In the data below, find every line with the string "userId" and pull it out.

*ENTRIES PROVIDED*
= Beginning of Section =

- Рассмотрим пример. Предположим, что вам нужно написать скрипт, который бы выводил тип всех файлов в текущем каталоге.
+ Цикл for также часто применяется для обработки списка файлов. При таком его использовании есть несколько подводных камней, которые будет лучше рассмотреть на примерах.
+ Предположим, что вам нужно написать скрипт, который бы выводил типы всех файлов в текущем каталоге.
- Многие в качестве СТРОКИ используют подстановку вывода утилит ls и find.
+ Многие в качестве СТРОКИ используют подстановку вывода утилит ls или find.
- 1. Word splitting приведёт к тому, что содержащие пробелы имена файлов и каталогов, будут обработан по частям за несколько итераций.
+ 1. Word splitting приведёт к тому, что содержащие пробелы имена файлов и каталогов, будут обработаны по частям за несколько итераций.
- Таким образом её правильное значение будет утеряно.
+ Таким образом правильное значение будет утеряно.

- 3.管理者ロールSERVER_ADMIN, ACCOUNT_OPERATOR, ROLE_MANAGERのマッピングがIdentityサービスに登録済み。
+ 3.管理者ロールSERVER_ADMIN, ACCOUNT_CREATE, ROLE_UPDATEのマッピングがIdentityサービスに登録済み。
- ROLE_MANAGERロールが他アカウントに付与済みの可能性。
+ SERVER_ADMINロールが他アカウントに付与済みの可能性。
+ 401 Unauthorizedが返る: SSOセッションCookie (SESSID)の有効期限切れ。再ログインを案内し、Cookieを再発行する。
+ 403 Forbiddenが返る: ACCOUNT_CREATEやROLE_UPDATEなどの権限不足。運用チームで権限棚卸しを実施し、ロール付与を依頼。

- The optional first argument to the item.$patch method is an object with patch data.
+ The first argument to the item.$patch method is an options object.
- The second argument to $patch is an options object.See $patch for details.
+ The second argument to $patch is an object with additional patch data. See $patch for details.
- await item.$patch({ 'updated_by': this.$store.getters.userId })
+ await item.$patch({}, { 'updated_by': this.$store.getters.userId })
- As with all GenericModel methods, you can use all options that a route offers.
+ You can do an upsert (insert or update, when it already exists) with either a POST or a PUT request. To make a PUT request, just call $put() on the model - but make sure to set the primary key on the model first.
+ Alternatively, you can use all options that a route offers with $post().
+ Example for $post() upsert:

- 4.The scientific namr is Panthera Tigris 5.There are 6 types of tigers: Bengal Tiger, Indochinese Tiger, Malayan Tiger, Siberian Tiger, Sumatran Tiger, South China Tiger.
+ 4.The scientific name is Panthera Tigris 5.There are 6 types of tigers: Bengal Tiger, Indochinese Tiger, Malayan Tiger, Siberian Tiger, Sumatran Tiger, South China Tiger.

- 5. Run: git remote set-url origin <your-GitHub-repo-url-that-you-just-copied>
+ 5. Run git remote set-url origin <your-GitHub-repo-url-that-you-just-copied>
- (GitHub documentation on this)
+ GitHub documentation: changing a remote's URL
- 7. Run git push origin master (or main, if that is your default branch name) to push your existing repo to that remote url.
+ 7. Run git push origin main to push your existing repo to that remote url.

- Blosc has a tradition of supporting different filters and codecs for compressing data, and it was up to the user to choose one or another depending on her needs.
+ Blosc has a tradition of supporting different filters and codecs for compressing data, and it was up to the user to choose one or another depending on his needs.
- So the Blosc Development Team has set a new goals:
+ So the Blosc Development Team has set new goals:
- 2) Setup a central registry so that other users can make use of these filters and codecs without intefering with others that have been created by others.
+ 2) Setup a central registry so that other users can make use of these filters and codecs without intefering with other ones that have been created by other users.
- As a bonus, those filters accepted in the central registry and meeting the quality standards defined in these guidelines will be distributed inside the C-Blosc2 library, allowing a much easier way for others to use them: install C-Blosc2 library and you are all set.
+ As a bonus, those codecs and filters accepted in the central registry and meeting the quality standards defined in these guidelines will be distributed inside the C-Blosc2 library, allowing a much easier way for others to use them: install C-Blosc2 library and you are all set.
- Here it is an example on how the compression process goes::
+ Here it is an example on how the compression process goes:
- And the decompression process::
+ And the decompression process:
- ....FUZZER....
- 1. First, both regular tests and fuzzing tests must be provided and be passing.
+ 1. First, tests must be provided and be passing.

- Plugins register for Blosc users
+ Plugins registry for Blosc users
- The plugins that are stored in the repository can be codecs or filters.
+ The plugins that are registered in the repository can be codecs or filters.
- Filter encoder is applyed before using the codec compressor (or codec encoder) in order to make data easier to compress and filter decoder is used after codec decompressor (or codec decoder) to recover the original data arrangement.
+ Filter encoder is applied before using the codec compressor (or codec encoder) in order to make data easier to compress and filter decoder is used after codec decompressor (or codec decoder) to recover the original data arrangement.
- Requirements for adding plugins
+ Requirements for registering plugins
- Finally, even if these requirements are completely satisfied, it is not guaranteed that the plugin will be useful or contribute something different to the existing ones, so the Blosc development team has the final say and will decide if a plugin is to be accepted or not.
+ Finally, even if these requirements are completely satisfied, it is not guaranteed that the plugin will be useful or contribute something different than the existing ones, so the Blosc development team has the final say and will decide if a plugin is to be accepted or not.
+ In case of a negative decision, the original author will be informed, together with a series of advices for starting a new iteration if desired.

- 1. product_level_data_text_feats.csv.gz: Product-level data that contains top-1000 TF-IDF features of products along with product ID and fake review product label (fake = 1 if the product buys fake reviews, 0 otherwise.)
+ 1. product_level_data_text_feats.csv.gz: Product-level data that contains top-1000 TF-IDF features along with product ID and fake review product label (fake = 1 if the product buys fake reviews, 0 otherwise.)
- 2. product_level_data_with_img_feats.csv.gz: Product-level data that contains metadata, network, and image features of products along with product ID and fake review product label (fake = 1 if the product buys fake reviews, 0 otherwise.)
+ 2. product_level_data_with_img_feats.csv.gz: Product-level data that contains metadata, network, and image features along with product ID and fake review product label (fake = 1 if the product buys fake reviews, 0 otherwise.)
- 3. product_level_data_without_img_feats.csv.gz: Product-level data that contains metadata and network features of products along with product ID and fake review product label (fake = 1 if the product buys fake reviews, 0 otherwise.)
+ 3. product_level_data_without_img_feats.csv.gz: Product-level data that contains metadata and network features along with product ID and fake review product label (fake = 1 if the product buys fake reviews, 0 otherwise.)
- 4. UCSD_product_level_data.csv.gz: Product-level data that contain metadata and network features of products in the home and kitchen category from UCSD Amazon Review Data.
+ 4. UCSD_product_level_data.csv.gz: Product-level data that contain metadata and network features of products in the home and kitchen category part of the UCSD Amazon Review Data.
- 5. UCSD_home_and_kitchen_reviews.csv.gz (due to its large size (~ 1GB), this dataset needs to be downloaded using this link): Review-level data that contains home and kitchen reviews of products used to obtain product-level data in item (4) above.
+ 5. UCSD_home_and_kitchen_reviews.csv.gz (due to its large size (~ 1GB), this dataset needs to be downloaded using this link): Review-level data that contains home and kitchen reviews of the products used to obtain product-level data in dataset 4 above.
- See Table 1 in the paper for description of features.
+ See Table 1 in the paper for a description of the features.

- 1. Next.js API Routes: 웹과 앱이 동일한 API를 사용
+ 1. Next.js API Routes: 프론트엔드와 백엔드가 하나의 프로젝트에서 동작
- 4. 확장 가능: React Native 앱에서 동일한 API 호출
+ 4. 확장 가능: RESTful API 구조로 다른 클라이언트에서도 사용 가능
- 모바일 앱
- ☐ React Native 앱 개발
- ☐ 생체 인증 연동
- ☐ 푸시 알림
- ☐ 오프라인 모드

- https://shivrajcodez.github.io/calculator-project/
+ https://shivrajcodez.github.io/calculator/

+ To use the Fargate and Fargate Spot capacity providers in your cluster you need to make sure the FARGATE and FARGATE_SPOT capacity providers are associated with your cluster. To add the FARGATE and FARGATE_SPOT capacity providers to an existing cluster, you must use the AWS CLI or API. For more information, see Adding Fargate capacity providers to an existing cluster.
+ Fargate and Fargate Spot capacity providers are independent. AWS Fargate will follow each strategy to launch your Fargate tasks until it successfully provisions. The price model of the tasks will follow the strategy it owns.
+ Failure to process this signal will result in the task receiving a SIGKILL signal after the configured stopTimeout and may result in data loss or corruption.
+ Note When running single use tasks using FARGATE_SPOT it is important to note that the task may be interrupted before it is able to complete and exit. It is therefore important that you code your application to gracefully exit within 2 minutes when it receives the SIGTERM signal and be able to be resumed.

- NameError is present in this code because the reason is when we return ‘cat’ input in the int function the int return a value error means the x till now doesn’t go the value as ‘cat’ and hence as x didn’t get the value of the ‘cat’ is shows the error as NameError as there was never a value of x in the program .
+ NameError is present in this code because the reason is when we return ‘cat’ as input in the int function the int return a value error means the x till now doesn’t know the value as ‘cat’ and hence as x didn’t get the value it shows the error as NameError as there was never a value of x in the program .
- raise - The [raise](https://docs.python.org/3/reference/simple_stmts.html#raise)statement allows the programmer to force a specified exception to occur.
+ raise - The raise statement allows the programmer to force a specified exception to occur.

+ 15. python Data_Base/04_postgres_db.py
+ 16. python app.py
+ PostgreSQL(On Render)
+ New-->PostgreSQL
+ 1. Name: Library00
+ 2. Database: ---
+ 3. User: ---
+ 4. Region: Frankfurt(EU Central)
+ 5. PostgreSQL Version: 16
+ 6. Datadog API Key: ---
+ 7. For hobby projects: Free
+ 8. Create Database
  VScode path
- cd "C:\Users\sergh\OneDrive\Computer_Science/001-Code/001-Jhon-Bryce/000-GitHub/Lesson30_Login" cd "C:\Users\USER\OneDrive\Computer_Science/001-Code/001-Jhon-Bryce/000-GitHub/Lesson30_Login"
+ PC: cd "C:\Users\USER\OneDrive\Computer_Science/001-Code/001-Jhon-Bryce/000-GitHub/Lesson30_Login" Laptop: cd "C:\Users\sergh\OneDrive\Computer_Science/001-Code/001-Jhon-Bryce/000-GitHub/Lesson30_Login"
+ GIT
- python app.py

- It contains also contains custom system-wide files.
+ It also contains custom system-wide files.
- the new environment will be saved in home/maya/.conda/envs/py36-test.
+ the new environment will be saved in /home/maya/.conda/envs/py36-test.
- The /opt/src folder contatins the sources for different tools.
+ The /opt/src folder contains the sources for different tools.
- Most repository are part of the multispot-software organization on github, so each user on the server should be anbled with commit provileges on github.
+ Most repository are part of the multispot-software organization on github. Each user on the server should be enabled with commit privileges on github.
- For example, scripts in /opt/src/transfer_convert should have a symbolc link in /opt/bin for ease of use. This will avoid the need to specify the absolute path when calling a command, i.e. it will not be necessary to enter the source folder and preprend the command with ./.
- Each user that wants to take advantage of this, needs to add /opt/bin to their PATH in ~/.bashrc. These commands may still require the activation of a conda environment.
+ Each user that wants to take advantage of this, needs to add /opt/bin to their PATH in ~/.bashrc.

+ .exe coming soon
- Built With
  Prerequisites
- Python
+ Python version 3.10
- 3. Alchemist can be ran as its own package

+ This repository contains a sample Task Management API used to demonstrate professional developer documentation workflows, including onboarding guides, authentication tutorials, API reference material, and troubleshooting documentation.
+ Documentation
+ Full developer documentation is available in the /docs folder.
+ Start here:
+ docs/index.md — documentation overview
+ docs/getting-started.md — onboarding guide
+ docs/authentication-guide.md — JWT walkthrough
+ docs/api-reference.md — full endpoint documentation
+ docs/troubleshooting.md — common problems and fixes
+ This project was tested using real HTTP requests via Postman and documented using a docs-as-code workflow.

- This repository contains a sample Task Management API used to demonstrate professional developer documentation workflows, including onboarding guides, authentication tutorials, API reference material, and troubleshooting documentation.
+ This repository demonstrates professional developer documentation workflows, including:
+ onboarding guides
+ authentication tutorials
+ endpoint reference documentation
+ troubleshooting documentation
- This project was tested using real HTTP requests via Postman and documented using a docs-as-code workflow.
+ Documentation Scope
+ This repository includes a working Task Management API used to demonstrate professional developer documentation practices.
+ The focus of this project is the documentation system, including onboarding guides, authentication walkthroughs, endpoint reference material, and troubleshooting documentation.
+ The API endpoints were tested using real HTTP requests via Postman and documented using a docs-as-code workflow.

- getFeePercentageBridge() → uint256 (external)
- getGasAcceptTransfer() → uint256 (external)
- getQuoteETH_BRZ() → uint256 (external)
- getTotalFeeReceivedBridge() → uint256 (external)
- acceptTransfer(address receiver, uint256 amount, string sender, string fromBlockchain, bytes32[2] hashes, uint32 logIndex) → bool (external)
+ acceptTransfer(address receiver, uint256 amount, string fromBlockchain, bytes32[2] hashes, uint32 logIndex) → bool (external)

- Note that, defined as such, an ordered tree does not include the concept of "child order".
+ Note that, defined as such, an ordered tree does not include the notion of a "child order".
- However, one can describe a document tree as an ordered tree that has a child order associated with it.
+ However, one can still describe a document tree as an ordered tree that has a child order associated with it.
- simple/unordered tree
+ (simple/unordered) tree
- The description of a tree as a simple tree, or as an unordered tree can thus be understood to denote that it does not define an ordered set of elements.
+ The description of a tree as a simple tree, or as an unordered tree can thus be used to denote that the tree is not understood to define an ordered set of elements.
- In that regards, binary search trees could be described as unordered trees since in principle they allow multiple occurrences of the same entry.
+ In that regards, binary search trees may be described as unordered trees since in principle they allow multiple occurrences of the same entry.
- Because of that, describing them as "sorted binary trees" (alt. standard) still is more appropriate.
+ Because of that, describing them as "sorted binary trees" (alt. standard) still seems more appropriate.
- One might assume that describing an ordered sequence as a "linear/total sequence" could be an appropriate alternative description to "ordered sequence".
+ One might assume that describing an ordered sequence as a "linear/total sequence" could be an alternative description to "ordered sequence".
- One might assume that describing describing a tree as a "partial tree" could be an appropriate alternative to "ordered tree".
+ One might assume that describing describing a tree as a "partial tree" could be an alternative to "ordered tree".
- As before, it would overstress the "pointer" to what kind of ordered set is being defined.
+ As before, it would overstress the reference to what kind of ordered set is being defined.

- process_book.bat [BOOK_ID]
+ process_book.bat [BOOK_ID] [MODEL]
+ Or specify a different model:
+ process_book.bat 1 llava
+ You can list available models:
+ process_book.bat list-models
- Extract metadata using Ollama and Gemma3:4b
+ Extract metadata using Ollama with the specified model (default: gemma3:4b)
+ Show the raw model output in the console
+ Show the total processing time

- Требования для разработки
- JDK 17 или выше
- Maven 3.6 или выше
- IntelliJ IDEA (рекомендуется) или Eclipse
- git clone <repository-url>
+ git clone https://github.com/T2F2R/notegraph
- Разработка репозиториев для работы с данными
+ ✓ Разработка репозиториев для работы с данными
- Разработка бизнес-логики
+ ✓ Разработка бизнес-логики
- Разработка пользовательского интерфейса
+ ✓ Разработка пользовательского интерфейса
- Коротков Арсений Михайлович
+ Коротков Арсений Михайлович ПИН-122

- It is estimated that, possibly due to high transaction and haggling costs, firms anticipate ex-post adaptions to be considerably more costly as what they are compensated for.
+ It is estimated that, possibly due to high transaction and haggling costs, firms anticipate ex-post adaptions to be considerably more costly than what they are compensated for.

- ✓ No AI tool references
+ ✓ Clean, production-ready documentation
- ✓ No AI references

= End of Section =

*EXERCISE SOLUTION*
- await item.$patch({ 'updated_by': this.$store.getters.userId })
+ await item.$patch({}, { 'updated_by': this.$store.getters.userId })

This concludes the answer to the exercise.